AIB #139
68 DIN-A-4 Seiten; € 3,50.-
AIB, Gneisenaustr. 2a, 10961 Berlin
https://www.antifainfoblatt.de/
Mit dem Schwerpunkt wirft das Redaktions-Kollektiv einen Blick auf die Verbindung des deutschen Adels mit dem Faschismus. Bezeichnend ist die Tatsache, dass der Historiker
Stephan Malinowski für sein erstelltes Gutachten über die Verstrickung der Hohenzollern in die NS-Diktatur Strafanzeige von die Hohenzollern gestellt worden ist. Die Rolle der Hohenzollern im
Dritten Reich gehört zu Kernfragen der deutschen Geschichte. Malinkowski hat daraufhin mit seinem Sachbuch »Die Hohenzollern und die Nazis. Geschichte einer Kollaboration« eine überzeugende
Antwort auf die Restitutionsforderungen der Hohenzollern belegt. Drei Generationen in dieser Familie haben mit den politisch relevanten Handlungsträgern versucht, die Republik zu zerstören und
den Nationalsozialismus zu unterstützen, und zwar von Anfang bis Ende.
Ein weiterer Beleg dafür wie sich der deutsche Adel im Vernichtungskrieg von Wehrmacht und SS bereichert hatte, ist das Fallbeispiel vom Clan des Hauses von Oldenburg. Die Anbiederung Nikolaus
von Oldenburg an die Nationalsozialisten war durchaus typisch für den nord- und ostdeutschen Adel. Ihrer historischen Verantwortung nicht stellen will sich die bekannteste Vertreterin der
einstigen Adelsfamilie Oldenburg, Beatrix von Storch, die gegen die europäische Idee hetzt und vom Schusswaffengebrauch gegen Geflüchtete fantasiert.
Andreas Kemper widmet sich im Artikel die Verbindungen von Adelnetzwerken und Antifeminismus. Die Familienstrukturen basieren meist auf einen zutiefst christlichen Glaubens mit entsprechenden
Familienstrukturen. Der christlich-fundamentalistisch-antifeministische „Adel“ wie Johanna Hohenberg arbeitet mit Sophia Kuby, die Tochter der bekannten katholischen Antifeministin Gabriele Kuby
in Wien für Alliance Defending Freedom International zusammen, die wiederum für das konspirative Netzwerk Agenda Europe verantwortlich ist. Jedes Jahr werden aktuell über eine Million Dollar nach
Europa transferiert, um einer christlich-fundamentalistischen Sexual-, Bildungs- und Familienpolitik näherzukommen.

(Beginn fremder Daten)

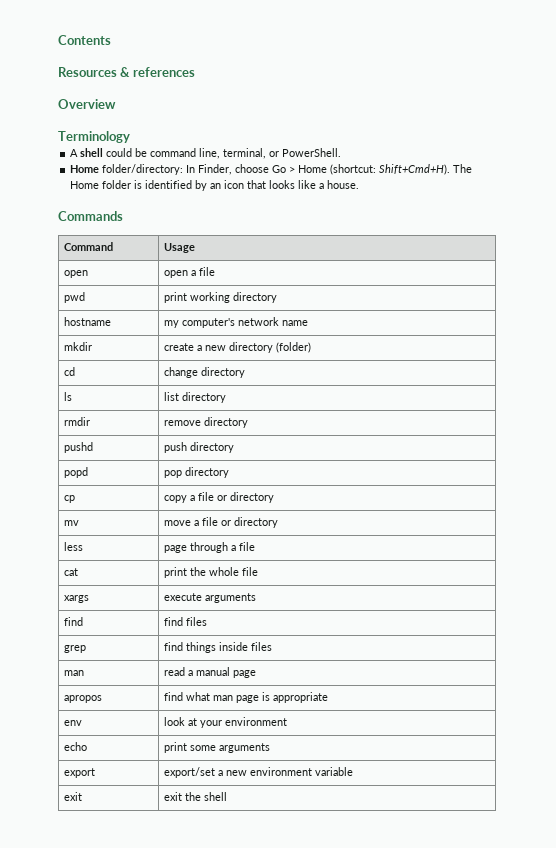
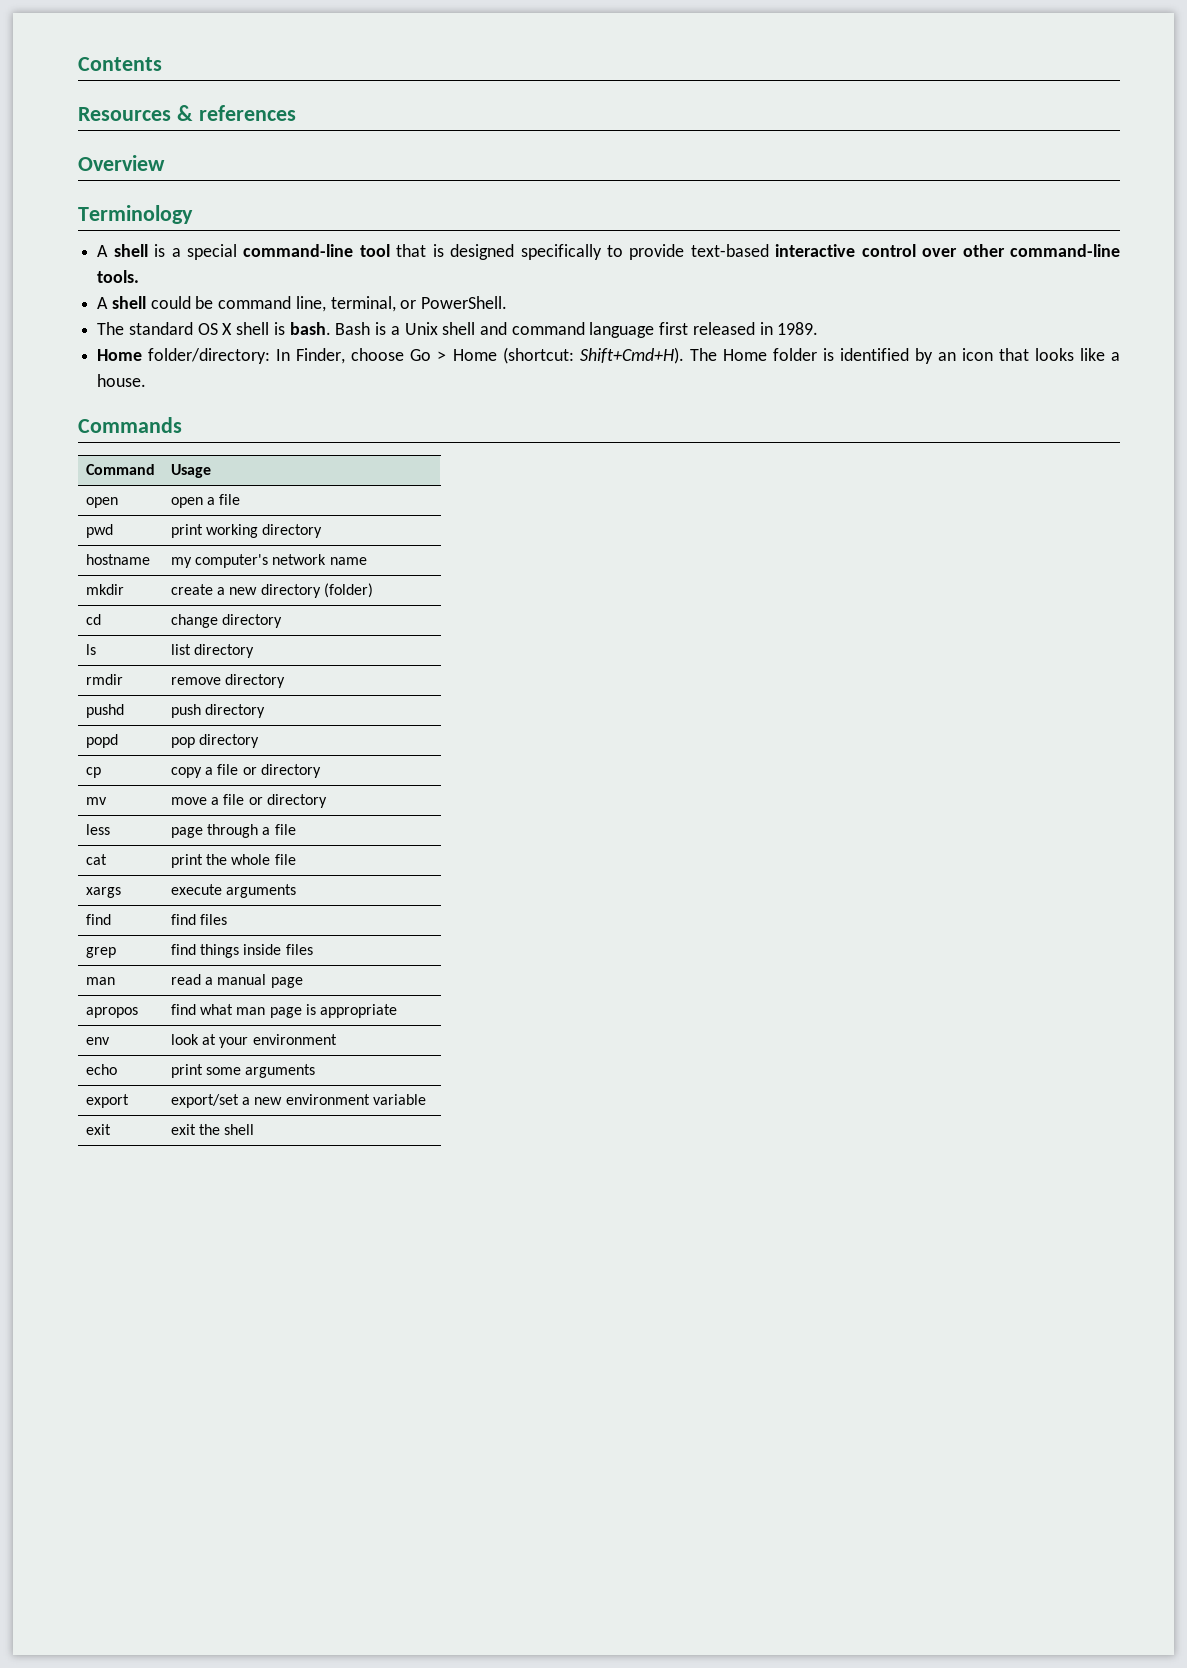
+ A shell is a special command-line tool that is designed specifically to provide text-based interactive control over other command-line tools.
+ The standard OS X shell is bash. Bash is a Unix shell and command language first released in 1989.

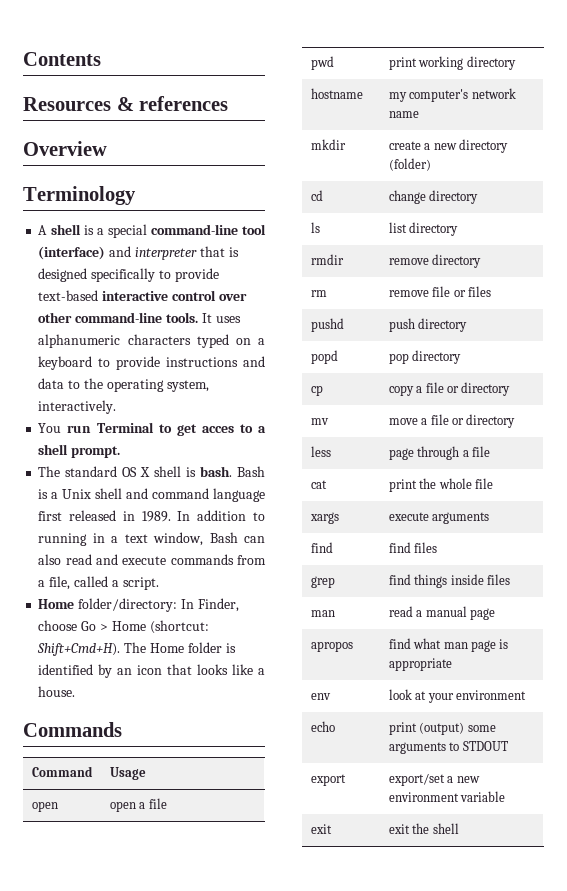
- A shell is a special command-line tool that is designed specifically to provide text-based interactive control over other command-line tools.
- A shell could be command line, terminal, or PowerShell.
+ A shell is a special command-line tool (interface) and interpreter that is designed specifically to provide text-based interactive control over other command-line tools. It uses alphanumeric characters typed on a keyboard to provide instructions and data to the operating system, interactively.
+ You run Terminal to get acces to a shell prompt.
+ In addition to running in a text window, Bash can also read and execute commands from a file, called a script.
+ rm | remove file or files
- echo | print some arguments
+ echo | print (output) some arguments to STDOUT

Ein weiteres Beispiel: Hedwig Freifrau von Beverfoerde war zunächst im Kontext des Kampagnennetzwerkes der Zivilen Koalition von Sven und Beatrix von Storch für die Thematik der Initiative
Familien-Schutz zuständig. Sie gab diese Aufgabe schließlich an die von Storchs ab und übernahm von ihnen die Koordination der Demo für alle. Diese arbeitet mit dem spanischen antifeministischen
Netzwerk CitizenGo zusammen.
Gesamteindruck:
1919 wurden durch das Inkrafttreten der Weimarer Reichsverfassung alle Standesvorrechte des Adels abgeschafft. Streng genommen gibt es also keinen Adel mehr in Deutschland. Die Geschichte der politischen Wirkmächtigkeit des „Adels“ ist sehr umfangreich, obwohl der Adel schon seit über einhundert Jahren als ungleichzeitige Klasse auf den Müllhaufen der Geschichte gehören sollte. Und das jüngste Beispiel vom Reichsbürger Heinrich XIII. Reuß zeigt, dass Umsturzfantasien zurück ins Mittelalter real sind und sich Anhänger*innen der Verschwörungsideologie auf deutsche Adelsfamilien beziehen.